The representative of the United States said his delegation would join the consensus on “L.43”, but has several concerns, including the issue of ammunition remaining outside the scope of the Programme of Action on Small Arms.  He expressed disappointment that the draft refers to outcome documents from the recent biennial meeting of States parties, and regret that programme budget implications have been requested, emphasizing that his delegation expects information on expenditures to be provided in a timely manner.

The representative of Iran said he does not agree with operative paragraph 8 and others in “L.43”, recalling that his delegation had suggested using language that can be conducive to consensus.  However, the existing controversial elements remain in the current draft, including an endorsement of the outcome of the seventh biennial meeting of States parties, he noted.  Iran will abstain on “L.46”, he affirmed.  He went on to express concern about the activities of certain arms‑exporting companies and the transfer of arms to countries in conflict.  The draft’s call for universal adherence to the Arms Trade Treaty was not adopted by consensus, he said, noting that some States parties to that instrument are violating its provisions, including by delivering arms to Israel.  He went on to state that his delegation joined the consensus around “L.15” but maintains the same reservations it holds in the case of “L.46”.  He added that Iran will abstain on “L.47” because the related Group of Governmental Experts operates outside its mandate.

The representative of Cuba said that since the blockade imposed by the United States remains in place, her country cannot give up its landmines as it exercises its right to self‑defence.  Reaffirming her country’s commitment to responsible use of anti‑personnel mines to safeguard national defence interests, she said Cuba recognizes concerns about those munitions.  On “L.43”, she noted that the Arms Trade Treaty does not enjoy international consensus and favours exporting States.  Rejecting claims of synergies with other universally accepted treaties, she disassociated Cuba from all paragraphs referring to the Arms Trade Treaty in all drafts under consideration by the First Committee.

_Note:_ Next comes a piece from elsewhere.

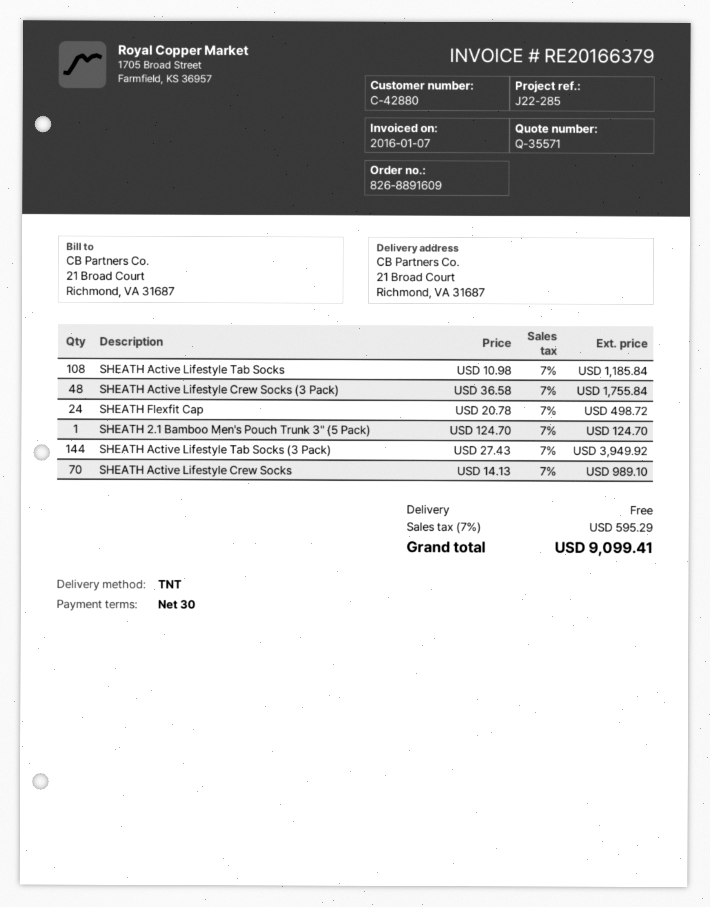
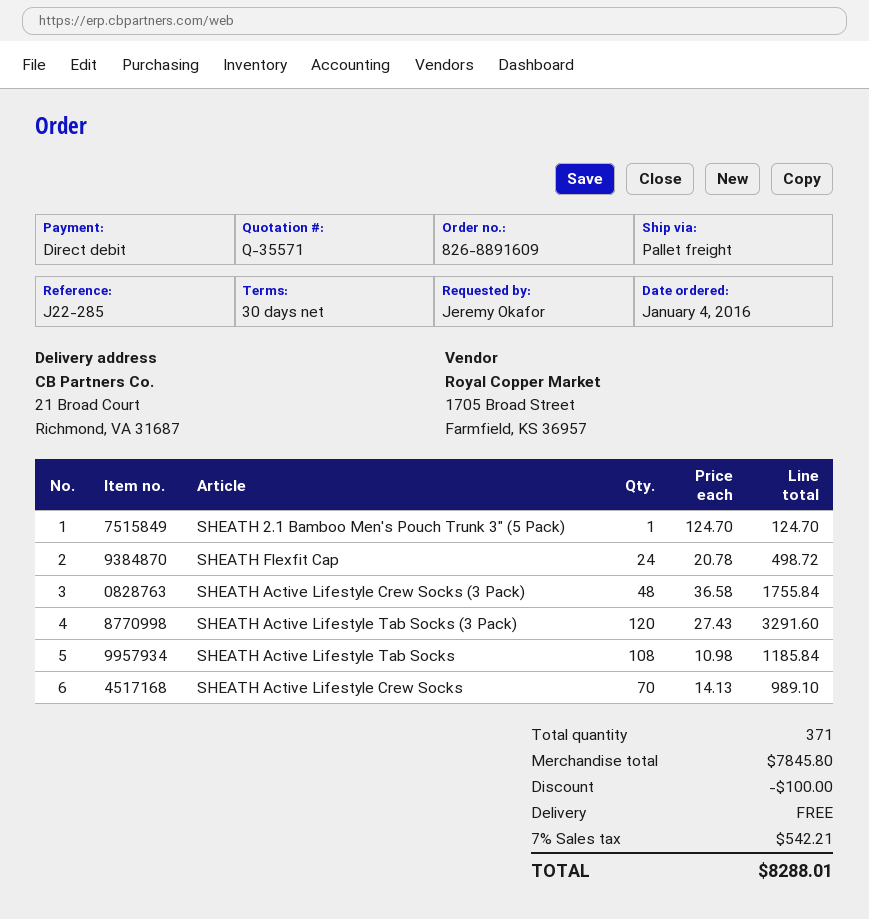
shipping method: TNT -> pallet freight
SHEATH Active Lifestyle Tab Socks (3 Pack): 144 x 27.43 = 3949.92 -> 120 x 27.43 = 3291.60
discount: none -> 100.00
tax: 7% = 595.29 -> 7% = 542.21
total: 9099.41 -> 8288.01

The representative of Egypt, referring to the draft “L.46”, said that whereas his country participated in negotiations on the Arms Trade Treaty, manipulative moves on the part of some States led to the retention of loopholes, including the lack of necessary definitions.  The Treaty also ignores States supplying weapons to unauthorized recipients, leading Egypt’s delegation to abstain, he said, adding that he also abstained on “L.41” and “L.5” because the relevant instruments are unbalanced and were concluded outside the United Nations framework.  The latter text lacks a clear definition of cluster munitions, he pointed out.  Noting the absence of an established legal obligation on States to remove landmines that they have placed in other States, he said Egypt is one of the most afflicted countries and still has about 22 million landmines on its territory placed during the Second World War.

The representative of Armenia reaffirmed that the Arms Trade Treaty in its current form may limit States from enacting their right to self‑defence and accessing key technologies.  He said his delegation would abstain, adding that its position on that Treaty applies to all related resolutions.

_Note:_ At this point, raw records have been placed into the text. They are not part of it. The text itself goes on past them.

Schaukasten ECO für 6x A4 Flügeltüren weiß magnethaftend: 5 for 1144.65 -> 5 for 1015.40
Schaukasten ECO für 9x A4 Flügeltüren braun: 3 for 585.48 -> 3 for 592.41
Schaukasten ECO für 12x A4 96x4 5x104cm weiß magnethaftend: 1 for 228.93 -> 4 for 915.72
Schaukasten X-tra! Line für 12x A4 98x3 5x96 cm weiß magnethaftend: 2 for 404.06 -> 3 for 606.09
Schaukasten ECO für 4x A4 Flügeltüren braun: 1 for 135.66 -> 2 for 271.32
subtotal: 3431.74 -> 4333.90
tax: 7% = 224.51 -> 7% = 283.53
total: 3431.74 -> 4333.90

The representative of Syria said his delegation joined the consensus on “L.43” due to the need to fight trafficking in small arms and light weapons, but disassociated itself from paragraph 13.  Syria’s position on the Treaty is well known, he added.

The representative of Equatorial Guinea, noting that his delegation abstained on “L.47”, asked:  If nuclear‑weapon States do not recognize their stockpiles as excessive, how can small countries be judged to have excessive stockpiles of conventional weapons?  He went on to point out that Africa is the continent that suffers most from the consequences of small arms and light weapons.

Action on Drafts

The Committee first took up the draft resolution “Implementation of the Convention on the Prohibition of the Use, Stockpiling, Production and Transfer of Anti-Personnel Mines and on Their Destruction” (document A/C.1/76/L.5).  By that text, the Assembly would invite all States that have not signed the Convention to accede, and the one remaining State that has signed but not ratified it to do so without delay.

By a recorded vote of 162 in favour to none against, with 20 abstentions, the Committee approved “L.5”.

Acting without a vote, it then approved the draft “Convention on Prohibitions or Restrictions on the Use of Certain Conventional Weapons Which May Be Deemed to Be Excessively Injurious or to Have Indiscriminate Effects” (document A/C.1/76/L.12).  By its terms, the General Assembly would call upon all States that have not yet done so to accede as soon as possible with the goal of achieving universal adherence.  The Assembly would, by other terms, recall the technical decision of 3 May 2021 by the High Contracting Parties to the Convention to organize a total of 20 days of meetings of the Group of Governmental Experts related to emerging technologies in the area of lethal autonomous weapons systems, to be held in Geneva in 2021.

The Committee then turned to the draft “Assistance to States for curbing the illicit traffic in small arms and light weapons and collecting them” (document A/C.1/76/L.15), which would have the General Assembly encourage cooperation among State organs, international organizations and civil society in support of programmes and projects aimed at combating the illicit traffic in small arms and light weapons and collecting them.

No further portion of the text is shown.